──────── DATA TO PROCESS

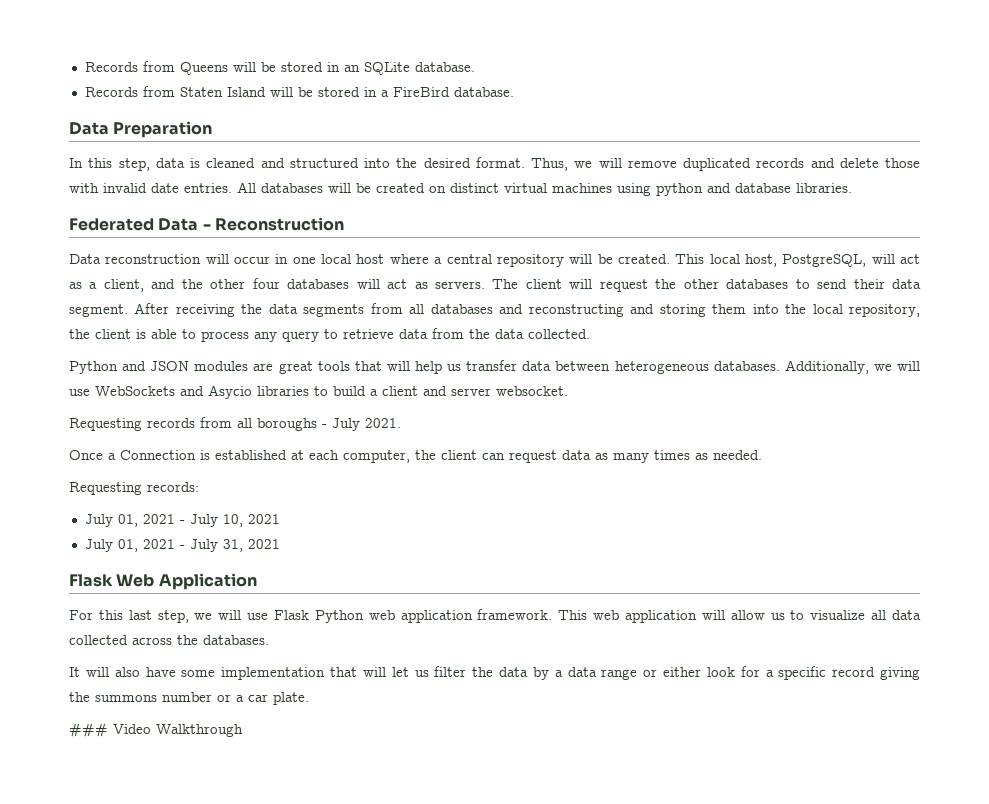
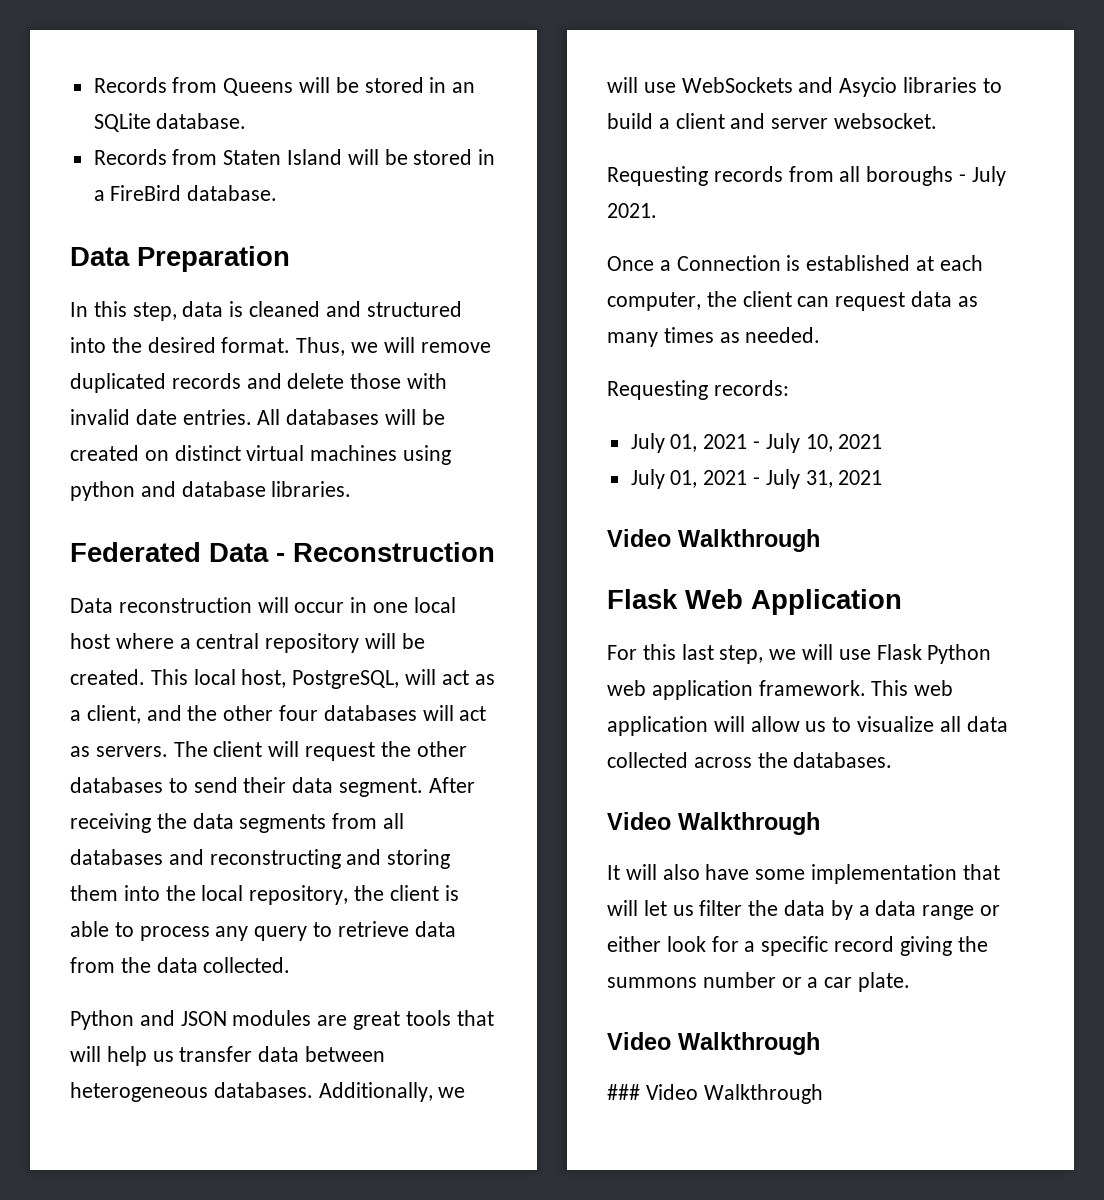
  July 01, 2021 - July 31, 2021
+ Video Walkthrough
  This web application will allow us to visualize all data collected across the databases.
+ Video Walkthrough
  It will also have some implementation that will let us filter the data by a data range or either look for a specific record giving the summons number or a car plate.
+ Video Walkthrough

────────────────
──────── DATA TO PROCESS

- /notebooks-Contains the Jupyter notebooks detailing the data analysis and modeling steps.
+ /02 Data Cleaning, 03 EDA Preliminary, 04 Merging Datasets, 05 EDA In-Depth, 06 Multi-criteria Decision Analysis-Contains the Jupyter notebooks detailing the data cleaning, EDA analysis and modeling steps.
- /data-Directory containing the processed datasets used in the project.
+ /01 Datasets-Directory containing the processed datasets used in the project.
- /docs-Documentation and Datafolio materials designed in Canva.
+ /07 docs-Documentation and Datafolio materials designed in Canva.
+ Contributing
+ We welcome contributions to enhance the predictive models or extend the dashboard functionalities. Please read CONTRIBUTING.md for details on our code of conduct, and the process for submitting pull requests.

────────────────

#### YOUR GOAL
Throughout the data above, copy all lines where the word "steps" is found.

#### FINAL ANSWER
- /notebooks-Contains the Jupyter notebooks detailing the data analysis and modeling steps.
+ /02 Data Cleaning, 03 EDA Preliminary, 04 Merging Datasets, 05 EDA In-Depth, 06 Multi-criteria Decision Analysis-Contains the Jupyter notebooks detailing the data cleaning, EDA analysis and modeling steps.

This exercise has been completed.